AIM OF THE EXERCISE — Nothing but the records themselves, exactly as written and free of pictures, should appear in your response.

───── EXTRACTED ENTRIES

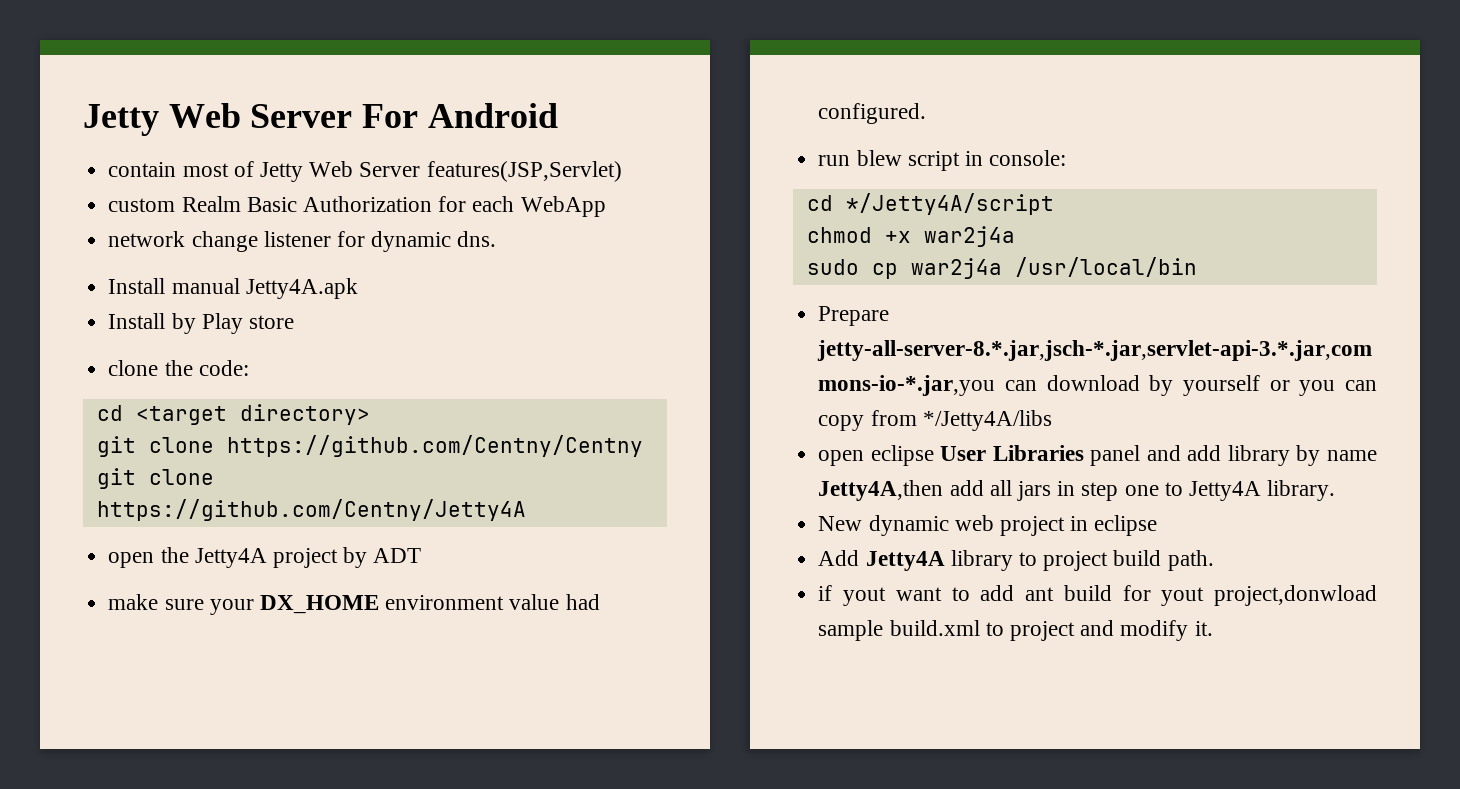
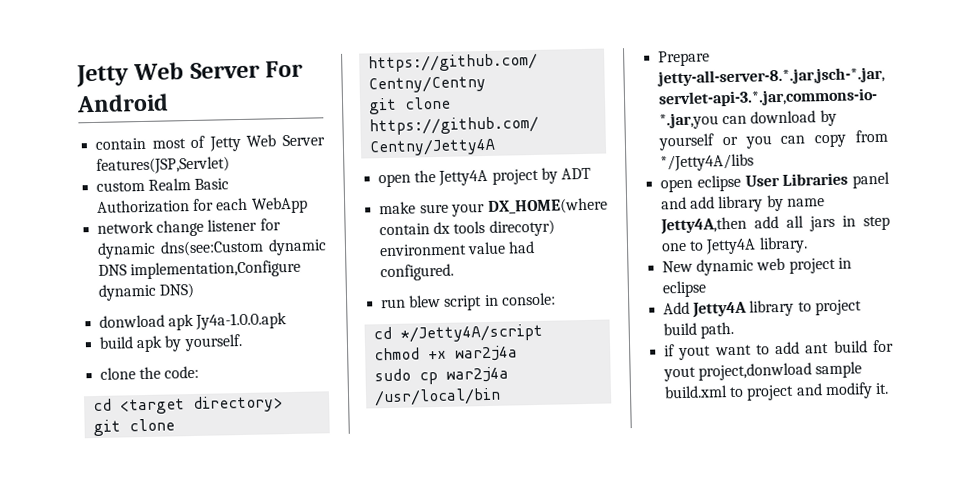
- network change listener for dynamic dns.
- Install manual Jetty4A.apk
- Install by Play store
+ network change listener for dynamic dns(see:Custom dynamic DNS implementation,Configure dynamic DNS)
+ donwload apk Jy4a-1.0.0.apk
+ build apk by yourself.
- make sure your DX_HOME environment value had configured.
+ make sure your DX_HOME(where contain dx tools direcotyr) environment value had configured.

──────────

OUTPUT FOR THIS EXERCISE —
- network change listener for dynamic dns.
- Install manual Jetty4A.apk
- Install by Play store
+ network change listener for dynamic dns(see:Custom dynamic DNS implementation,Configure dynamic DNS)
+ donwload apk Jy4a-1.0.0.apk
+ build apk by yourself.
- make sure your DX_HOME environment value had configured.
+ make sure your DX_HOME(where contain dx tools direcotyr) environment value had configured.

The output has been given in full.